INFORMATION SHOWN
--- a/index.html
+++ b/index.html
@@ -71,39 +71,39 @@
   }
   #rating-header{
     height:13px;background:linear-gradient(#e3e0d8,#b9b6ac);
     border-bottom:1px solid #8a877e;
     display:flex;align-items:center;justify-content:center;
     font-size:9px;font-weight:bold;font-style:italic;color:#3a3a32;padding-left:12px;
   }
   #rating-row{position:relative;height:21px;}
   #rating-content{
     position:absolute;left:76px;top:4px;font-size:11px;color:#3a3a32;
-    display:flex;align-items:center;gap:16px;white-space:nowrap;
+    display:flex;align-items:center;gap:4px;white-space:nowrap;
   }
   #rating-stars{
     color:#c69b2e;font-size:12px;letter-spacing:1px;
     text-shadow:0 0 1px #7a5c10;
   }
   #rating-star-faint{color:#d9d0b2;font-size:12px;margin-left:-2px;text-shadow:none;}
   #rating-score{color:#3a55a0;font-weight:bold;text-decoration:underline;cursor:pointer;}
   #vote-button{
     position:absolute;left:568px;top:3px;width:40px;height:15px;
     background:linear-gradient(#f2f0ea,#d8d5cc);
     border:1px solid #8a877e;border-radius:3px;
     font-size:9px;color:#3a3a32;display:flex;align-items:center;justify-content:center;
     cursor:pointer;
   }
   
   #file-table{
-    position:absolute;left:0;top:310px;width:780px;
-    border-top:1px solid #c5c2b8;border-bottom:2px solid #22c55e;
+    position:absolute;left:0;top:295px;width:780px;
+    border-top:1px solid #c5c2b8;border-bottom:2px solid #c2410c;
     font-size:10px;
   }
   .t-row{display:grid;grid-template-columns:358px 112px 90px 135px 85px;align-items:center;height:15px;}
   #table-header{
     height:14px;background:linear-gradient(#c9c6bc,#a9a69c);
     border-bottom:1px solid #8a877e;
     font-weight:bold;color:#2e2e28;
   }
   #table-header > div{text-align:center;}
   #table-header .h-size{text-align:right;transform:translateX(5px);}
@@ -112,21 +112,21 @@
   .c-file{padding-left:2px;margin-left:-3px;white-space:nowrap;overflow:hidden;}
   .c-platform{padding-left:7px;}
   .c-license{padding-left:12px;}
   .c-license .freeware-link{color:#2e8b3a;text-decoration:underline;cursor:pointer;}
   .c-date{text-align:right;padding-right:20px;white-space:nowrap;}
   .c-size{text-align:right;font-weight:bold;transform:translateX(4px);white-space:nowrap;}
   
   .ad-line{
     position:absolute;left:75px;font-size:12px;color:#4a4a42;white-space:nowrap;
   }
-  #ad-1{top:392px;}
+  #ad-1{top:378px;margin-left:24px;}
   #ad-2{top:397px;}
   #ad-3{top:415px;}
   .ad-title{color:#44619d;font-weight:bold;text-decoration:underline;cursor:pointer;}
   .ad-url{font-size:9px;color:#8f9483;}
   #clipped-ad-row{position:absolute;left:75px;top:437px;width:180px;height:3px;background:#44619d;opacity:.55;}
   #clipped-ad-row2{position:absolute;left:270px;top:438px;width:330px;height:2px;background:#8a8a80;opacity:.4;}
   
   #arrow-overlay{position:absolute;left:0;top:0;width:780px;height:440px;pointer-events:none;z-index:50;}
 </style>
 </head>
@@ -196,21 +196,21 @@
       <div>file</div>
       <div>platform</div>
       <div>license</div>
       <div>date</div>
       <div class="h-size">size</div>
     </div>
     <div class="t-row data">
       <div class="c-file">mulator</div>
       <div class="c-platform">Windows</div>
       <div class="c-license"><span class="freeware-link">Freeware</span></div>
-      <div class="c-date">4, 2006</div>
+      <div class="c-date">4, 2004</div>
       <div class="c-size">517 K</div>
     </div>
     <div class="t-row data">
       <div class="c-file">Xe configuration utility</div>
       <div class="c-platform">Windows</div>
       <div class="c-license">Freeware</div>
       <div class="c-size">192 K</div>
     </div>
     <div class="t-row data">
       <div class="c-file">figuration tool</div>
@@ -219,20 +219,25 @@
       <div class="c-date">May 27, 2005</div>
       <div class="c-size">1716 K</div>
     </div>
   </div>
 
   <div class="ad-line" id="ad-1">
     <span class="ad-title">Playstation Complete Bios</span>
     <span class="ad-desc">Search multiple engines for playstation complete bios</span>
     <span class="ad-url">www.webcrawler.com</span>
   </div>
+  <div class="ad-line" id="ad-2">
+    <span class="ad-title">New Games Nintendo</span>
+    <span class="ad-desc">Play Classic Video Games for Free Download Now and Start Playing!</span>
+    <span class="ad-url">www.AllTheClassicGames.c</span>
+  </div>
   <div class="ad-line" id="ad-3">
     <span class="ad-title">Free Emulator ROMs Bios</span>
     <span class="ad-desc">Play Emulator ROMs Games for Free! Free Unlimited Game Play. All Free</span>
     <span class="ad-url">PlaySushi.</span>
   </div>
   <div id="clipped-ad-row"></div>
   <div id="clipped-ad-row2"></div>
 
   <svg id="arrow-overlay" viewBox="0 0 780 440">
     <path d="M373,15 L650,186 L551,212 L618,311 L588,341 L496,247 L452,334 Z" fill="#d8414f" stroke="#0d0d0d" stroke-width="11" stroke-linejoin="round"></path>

PROBLEM TO WORK ON
Set down the records above once more, exactly as given.

EXPECTED ANSWER
--- a/index.html
+++ b/index.html
@@ -71,39 +71,39 @@
   }
   #rating-header{
     height:13px;background:linear-gradient(#e3e0d8,#b9b6ac);
     border-bottom:1px solid #8a877e;
     display:flex;align-items:center;justify-content:center;
     font-size:9px;font-weight:bold;font-style:italic;color:#3a3a32;padding-left:12px;
   }
   #rating-row{position:relative;height:21px;}
   #rating-content{
     position:absolute;left:76px;top:4px;font-size:11px;color:#3a3a32;
-    display:flex;align-items:center;gap:16px;white-space:nowrap;
+    display:flex;align-items:center;gap:4px;white-space:nowrap;
   }
   #rating-stars{
     color:#c69b2e;font-size:12px;letter-spacing:1px;
     text-shadow:0 0 1px #7a5c10;
   }
   #rating-star-faint{color:#d9d0b2;font-size:12px;margin-left:-2px;text-shadow:none;}
   #rating-score{color:#3a55a0;font-weight:bold;text-decoration:underline;cursor:pointer;}
   #vote-button{
     position:absolute;left:568px;top:3px;width:40px;height:15px;
     background:linear-gradient(#f2f0ea,#d8d5cc);
     border:1px solid #8a877e;border-radius:3px;
     font-size:9px;color:#3a3a32;display:flex;align-items:center;justify-content:center;
     cursor:pointer;
   }
   
   #file-table{
-    position:absolute;left:0;top:310px;width:780px;
-    border-top:1px solid #c5c2b8;border-bottom:2px solid #22c55e;
+    position:absolute;left:0;top:295px;width:780px;
+    border-top:1px solid #c5c2b8;border-bottom:2px solid #c2410c;
     font-size:10px;
   }
   .t-row{display:grid;grid-template-columns:358px 112px 90px 135px 85px;align-items:center;height:15px;}
   #table-header{
     height:14px;background:linear-gradient(#c9c6bc,#a9a69c);
     border-bottom:1px solid #8a877e;
     font-weight:bold;color:#2e2e28;
   }
   #table-header > div{text-align:center;}
   #table-header .h-size{text-align:right;transform:translateX(5px);}
@@ -112,21 +112,21 @@
   .c-file{padding-left:2px;margin-left:-3px;white-space:nowrap;overflow:hidden;}
   .c-platform{padding-left:7px;}
   .c-license{padding-left:12px;}
   .c-license .freeware-link{color:#2e8b3a;text-decoration:underline;cursor:pointer;}
   .c-date{text-align:right;padding-right:20px;white-space:nowrap;}
   .c-size{text-align:right;font-weight:bold;transform:translateX(4px);white-space:nowrap;}
   
   .ad-line{
     position:absolute;left:75px;font-size:12px;color:#4a4a42;white-space:nowrap;
   }
-  #ad-1{top:392px;}
+  #ad-1{top:378px;margin-left:24px;}
   #ad-2{top:397px;}
   #ad-3{top:415px;}
   .ad-title{color:#44619d;font-weight:bold;text-decoration:underline;cursor:pointer;}
   .ad-url{font-size:9px;color:#8f9483;}
   #clipped-ad-row{position:absolute;left:75px;top:437px;width:180px;height:3px;background:#44619d;opacity:.55;}
   #clipped-ad-row2{position:absolute;left:270px;top:438px;width:330px;height:2px;background:#8a8a80;opacity:.4;}
   
   #arrow-overlay{position:absolute;left:0;top:0;width:780px;height:440px;pointer-events:none;z-index:50;}
 </style>
 </head>
@@ -196,21 +196,21 @@
       <div>file</div>
       <div>platform</div>
       <div>license</div>
       <div>date</div>
       <div class="h-size">size</div>
     </div>
     <div class="t-row data">
       <div class="c-file">mulator</div>
       <div class="c-platform">Windows</div>
       <div class="c-license"><span class="freeware-link">Freeware</span></div>
-      <div class="c-date">4, 2006</div>
+      <div class="c-date">4, 2004</div>
       <div class="c-size">517 K</div>
     </div>
     <div class="t-row data">
       <div class="c-file">Xe configuration utility</div>
       <div class="c-platform">Windows</div>
       <div class="c-license">Freeware</div>
       <div class="c-size">192 K</div>
     </div>
     <div class="t-row data">
       <div class="c-file">figuration tool</div>
@@ -219,20 +219,25 @@
       <div class="c-date">May 27, 2005</div>
       <div class="c-size">1716 K</div>
     </div>
   </div>
 
   <div class="ad-line" id="ad-1">
     <span class="ad-title">Playstation Complete Bios</span>
     <span class="ad-desc">Search multiple engines for playstation complete bios</span>
     <span class="ad-url">www.webcrawler.com</span>
   </div>
+  <div class="ad-line" id="ad-2">
+    <span class="ad-title">New Games Nintendo</span>
+    <span class="ad-desc">Play Classic Video Games for Free Download Now and Start Playing!</span>
+    <span class="ad-url">www.AllTheClassicGames.c</span>
+  </div>
   <div class="ad-line" id="ad-3">
     <span class="ad-title">Free Emulator ROMs Bios</span>
     <span class="ad-desc">Play Emulator ROMs Games for Free! Free Unlimited Game Play. All Free</span>
     <span class="ad-url">PlaySushi.</span>
   </div>
   <div id="clipped-ad-row"></div>
   <div id="clipped-ad-row2"></div>
 
   <svg id="arrow-overlay" viewBox="0 0 780 440">
     <path d="M373,15 L650,186 L551,212 L618,311 L588,341 L496,247 L452,334 Z" fill="#d8414f" stroke="#0d0d0d" stroke-width="11" stroke-linejoin="round"></path>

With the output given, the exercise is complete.